How translations of Freud’s writings have influenced French psychoanalytic thinking

Pages 695-716 | Accepted 26 Oct 2008, Published online: 31 Dec 2017
 

Abstract

Translations of Freud ’s writings have had a lasting influence on psychoanalytic thinking in France. They have, all the same, given rise to some conceptual distortions as regards the ego and the id, the ideal ego and the ego ideal, and splitting. Lacan’s ‘return to Freud ’ certainly reawakened interest in Freud ’s writings; however, by focusing mainly on Freud ’s early work, Lacan’s personal reading played down the importance of the texts Freud wrote after his metapsychological papers of 1915. The fact that there is no French edition of Freud ’s complete works makes it difficult for French psychoanalysts to put them in a proper context with respect to his developments as a whole. The Oeuvres Complètes [Complete Works] edition may well turn out to be the equivalent of the Standard Edition, but it is as yet far from complete – and, since the vocabulary employed is far removed from everyday language, those volumes already in print tend to make the general public less likely to read Freud. In this paper, the author evokes certain questions that go beyond the French example, such as the impact that translations have within other psychoanalytic contexts. Now that English has become more or less the lingua franca for communication between psychoanalysts, we have to face up to new challenges if we are to avoid a twofold risk: that of mere standardization, as well as that of a ‘Babelization’ of psychoanalysis.

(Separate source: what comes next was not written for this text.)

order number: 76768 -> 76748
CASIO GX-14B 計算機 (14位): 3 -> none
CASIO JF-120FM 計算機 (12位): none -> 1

1. Translated by David Alcorn.

1. Translated by David Alcorn.

Notes

1. Translated by David Alcorn.

2. The French‐language societies involved are the Paris Psychoanalytical Society [Société Psychanalytique de Paris, SPP], the French Psychoanalytical Association [Association Psychanalytique de France, APF], and the Belgian, Canadian and Swiss Psychoanalytical Societies [Société Suisse de Psychanalyse, SSPsa].

3. In 1913, an Italian periodical, Scientia, had published a French translation of The claims of psycho‐analysis to scientific interest [1913j], which seems to have gone unnoticed at the time (CitationAssoun, 1980).

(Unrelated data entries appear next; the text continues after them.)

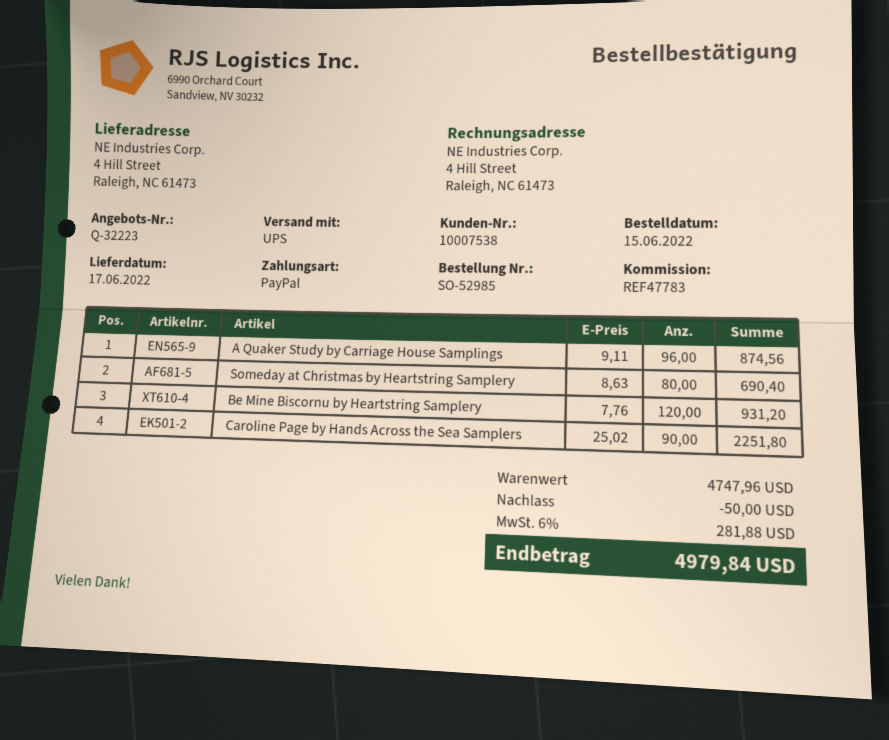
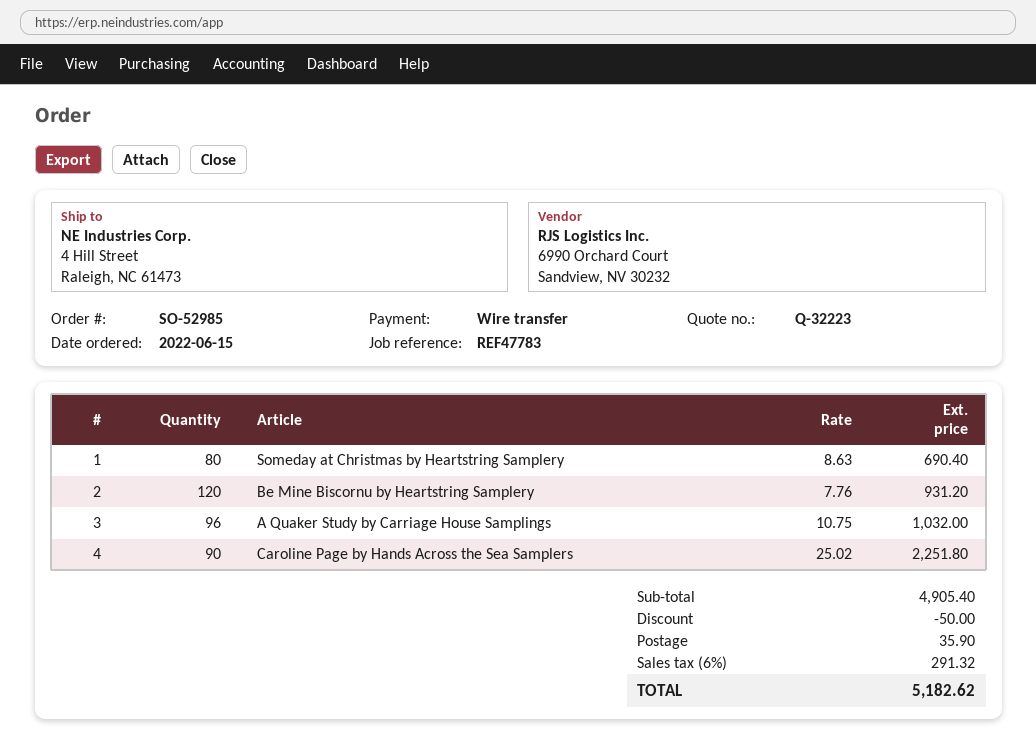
payment method: PayPal -> bank transfer
A Quaker Study by Carriage House Samplings: 96 x 9.11 = 874.56 -> 96 x 10.75 = 1032.00
subtotal: 4747.96 -> 4905.40
shipping: none -> 35.90
tax: 6% = 281.88 -> 6% = 291.32
total: 4979.84 -> 5182.62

4. As of 1 January 2010, Freud’s writings will no longer be subject to copyright restrictions. J.‐B. Pontalis informed me that he intends to go on publishing new translations of Freud’s papers after that date (letter, 28 April 2008). In the same vein, M. Prigent, the head of the Presses Universitaires de France, replied to a similar question that I had asked of him: “We are at present envisaging various editorial hypotheses, without in any way jeopardizing the intellectual option of translating the Oeuvres Complètes” (letter, 23 April 2008).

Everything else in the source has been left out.